One way to do this is to take the data you pulled from Google Search Console and cross-reference pages that perform best organically against your list of articles that have a higher than average number of pageviews. In doing so, you may find pages that are high in overall pageviews, but that drive little organic traffic. These articles should be viewed with skepticism and may need to be removed from your list of top performers.
Once you have your list of top performing pages, pull an equal number of pages that are your worst performing.
4. Compare best- and worst-performing content.
In this phase of the audit, your goal is to identify the differences between your best performing and worst performing content.
To illustrate, a healthcare organization might group content into categories like cardiology, neurology and emergency medicine. With these broad categories developed, this organization might want to drill down into subcategories. Cardiology, for example, might consist of subcategories like cardiovascular exercise and heart surgeries.
Having developed these subcategories, it might become clear that cardiology content appears more than any other theme in the top-performing content list, but 90% of the cardiology content is about exercise to cardiovascular health. This would be an incredibly useful insight for future content development.
Organize by content type. Certain content types will outperform others, so it’s crucial to go through your best- and worst-performing content to compare how content types — listicles, Q&As, posts, infographics and the like — are distributed across the two groups.
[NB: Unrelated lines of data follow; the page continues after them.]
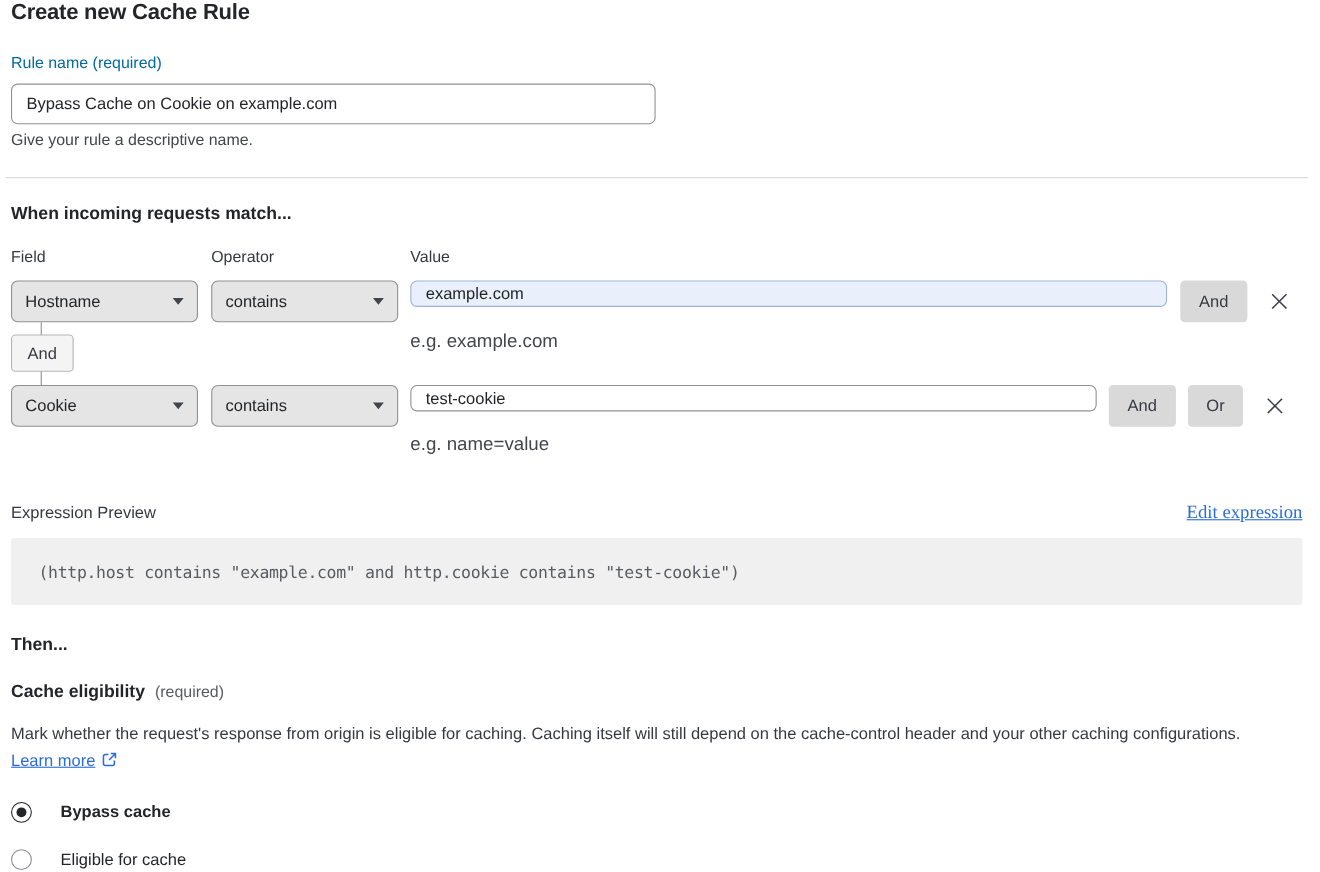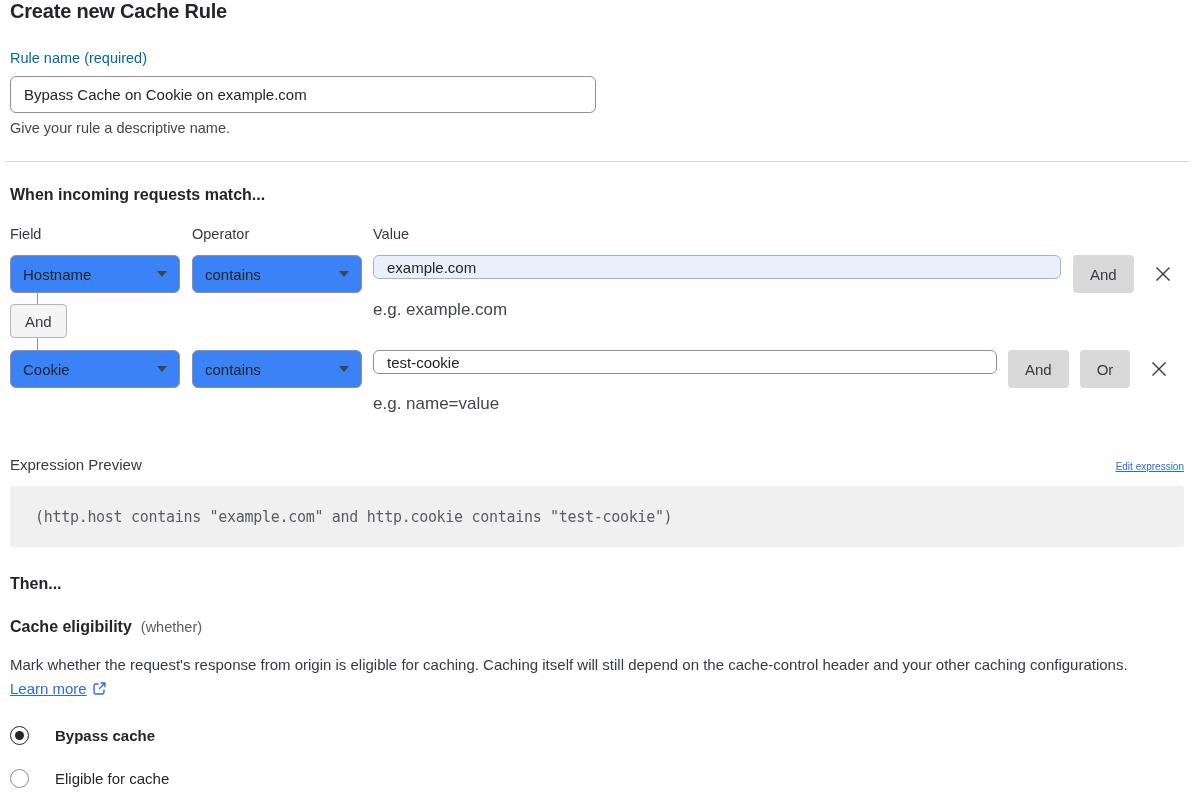--- a/index.html
+++ b/index.html
@@ -53,21 +53,21 @@
   .crow { position: absolute; left: 0; display: flex; align-items: stretch; height: 38px; }
   .crow-1 { top: 0; }
   .crow-2 { top: 95px; }
   .hint { position: absolute; left: 363px; font-size: 17px; color: #43464b; }
   .hint-1 { top: 45px; }
   .hint-2 { top: 139px; }
 
   .select-box {
     width: 170px; box-sizing: border-box;
     border: 1px solid #8f9194; border-radius: 6px;
-    background: #3b82f6; cursor: pointer;
+    background: #e5e5e5; cursor: pointer;
     display: flex; align-items: center; justify-content: space-between;
     padding: 0 12px; font-size: 15px; color: #232528;
   }
   .select-operator { margin-left: 12px; gap: 35px; }
   .caret {
     width: 0; height: 0; margin-left: 8px;
     border-left: 5px solid transparent;
     border-right: 5px solid transparent;
     border-top: 6px solid #41454a;
   }
@@ -108,22 +108,22 @@
     font-size: 15px; padding: 7px 14px; cursor: pointer;
   }
 
   
   .expr-header {
     display: flex; justify-content: space-between; align-items: baseline;
     margin-top: 44px;
   }
   .expr-label { font-size: 15px; color: #36393f; }
   .edit-link {
-    font-size: 10px; color: #2b6cd9;
-    text-decoration: underline; cursor: pointer;
+    font-size: 17px; color: #2b6cd9;
+    text-decoration: underline; cursor: pointer; font-family: Liberation Serif, serif;
   }
   .expr-code {
     margin-top: 13px; height: 61px; box-sizing: border-box;
     background: #f0f0f0; border-radius: 3px;
     display: flex; align-items: center; padding: 0 25px;
     font-family: "DejaVu Sans Mono", "Liberation Mono", monospace;
     font-size: 15px; color: #595c60; letter-spacing: -0.3px;
     white-space: pre;
   }
 
@@ -226,21 +226,21 @@
   <div class="expr-header">
     <span class="expr-label">Expression Preview</span>
     <a class="edit-link">Edit expression</a>
   </div>
   <div class="expr-code">(http.host contains "example.com" and http.cookie contains "test-cookie")</div>
 
   <h2 class="section-heading then-heading">Then...</h2>
 
   <div class="eligibility-heading">
     <span class="eligibility-title">Cache eligibility</span>
-    <span class="required-note">(whether)</span>
+    <span class="required-note">(required)</span>
   </div>
 
   <p class="description"><span>Mark whether the request's response from origin is eligible for caching. Caching itself will still depend on the cache-control header and your other caching configurations.</span>
     <a class="learn-more-link">Learn more</a><svg class="ext-icon" width="15" height="15" viewBox="0 0 16 16">
         <path d="M7 3.2H4C2.9 3.2 2.2 3.9 2.2 5v6.9c0 1.1 0.7 1.9 1.8 1.9h7c1.1 0 1.8-0.8 1.8-1.9V9" fill="none" stroke="#2b6cd9" stroke-width="1.5"></path>
         <path d="M9.3 2.2H13.8V6.7 M13.6 2.4 L7.6 8.4" fill="none" stroke="#2b6cd9" stroke-width="1.5"></path>
       </svg>
   </p>
 
   <div class="radio-row">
For example, you might find that quizzes appear three times more often in your best-performing content than in your worst performing content. Likewise, you might find that infographics perform poorly on their own, but when combined with a standard blog article, the two together outperform either type of content on their own. Findings like these will help you direct your efforts toward creating content that is most likely to perform and may guide you to reorganize old content more effectively.
Build additional hypotheses. The two steps above should always be taken when completing a content audit — but don’t stop there. An audit is a great time to answer questions related to content development. For example, during past content audits we’ve tested factors like content length and content age to determine if these factors impact performance. Consider how variations in your content might impact performance and additional hypotheses should emerge.
Identifying Content Gaps and Critical Errors
While a content audit is primarily focused on learning what works so you can replicate that success, it’s also an opportunity to recognize errors you’ve made. During your review, you may realize that many of your pages don’t have meta descriptions, or that you’ve written multiple articles that cover the same topic, or that you’ve allocated a large percentage of content development to one audience while ignoring another. These issues may go overlooked during monthly content planning, but if you’re critical during your content audit, they should be easily identified.
The Outcome of Your Content Audit
When you’re done analyzing, you should have key takeaways that inform content development going forward. You should know what topics perform best, which formats are most effective, where you have content gaps and so much more. With this data, you can make informed decisions about content strategy and ensure that content has the greatest impact on business results.